SOURCE DATA section start
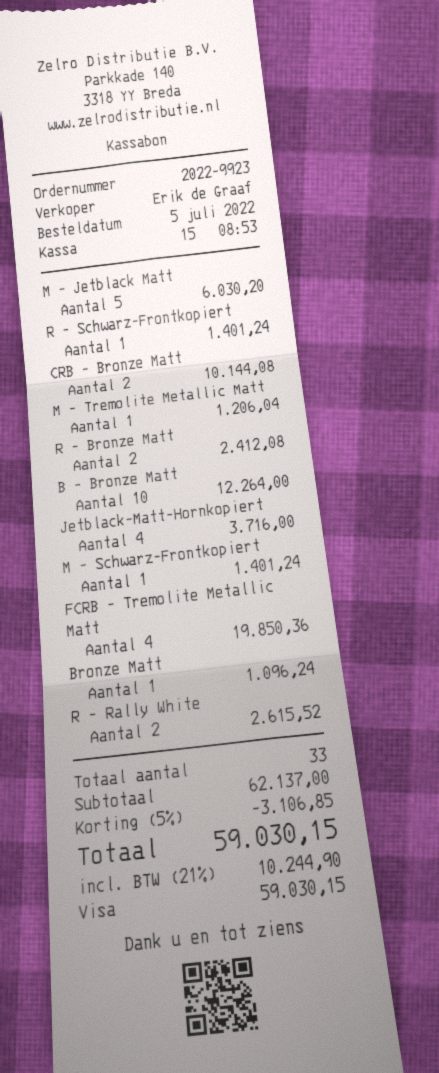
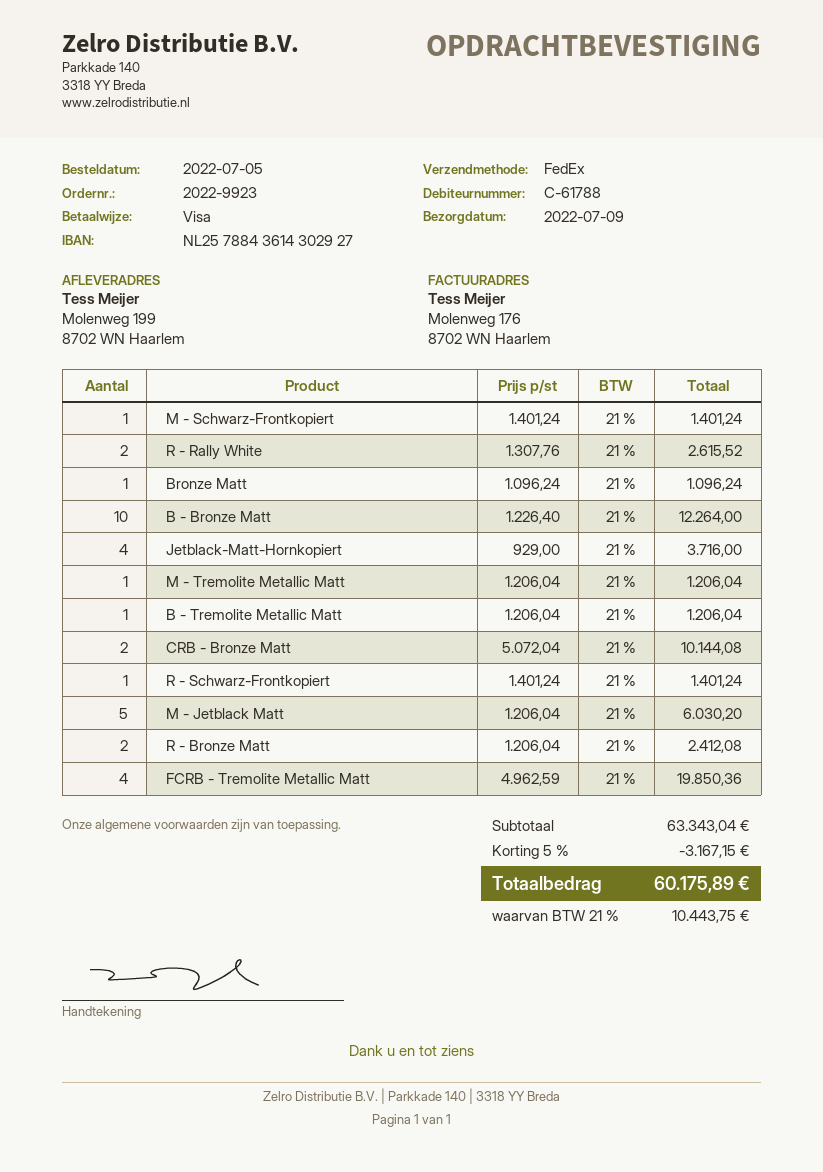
B - Tremolite Metallic Matt: none -> 1 for 1206.04
subtotal: 62137.00 -> 63343.04
discount: 5% = 3106.85 -> 5% = 3167.15
tax: 21% = 10244.90 -> 21% = 10443.75
total: 59030.15 -> 60175.89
SOURCE DATA section end
## ABOUT THIS EXERCISE
Restate the data above word for word. Do not include the images.

## EXERCISE OUTPUT
B - Tremolite Metallic Matt: none -> 1 for 1206.04
subtotal: 62137.00 -> 63343.04
discount: 5% = 3106.85 -> 5% = 3167.15
tax: 21% = 10244.90 -> 21% = 10443.75
total: 59030.15 -> 60175.89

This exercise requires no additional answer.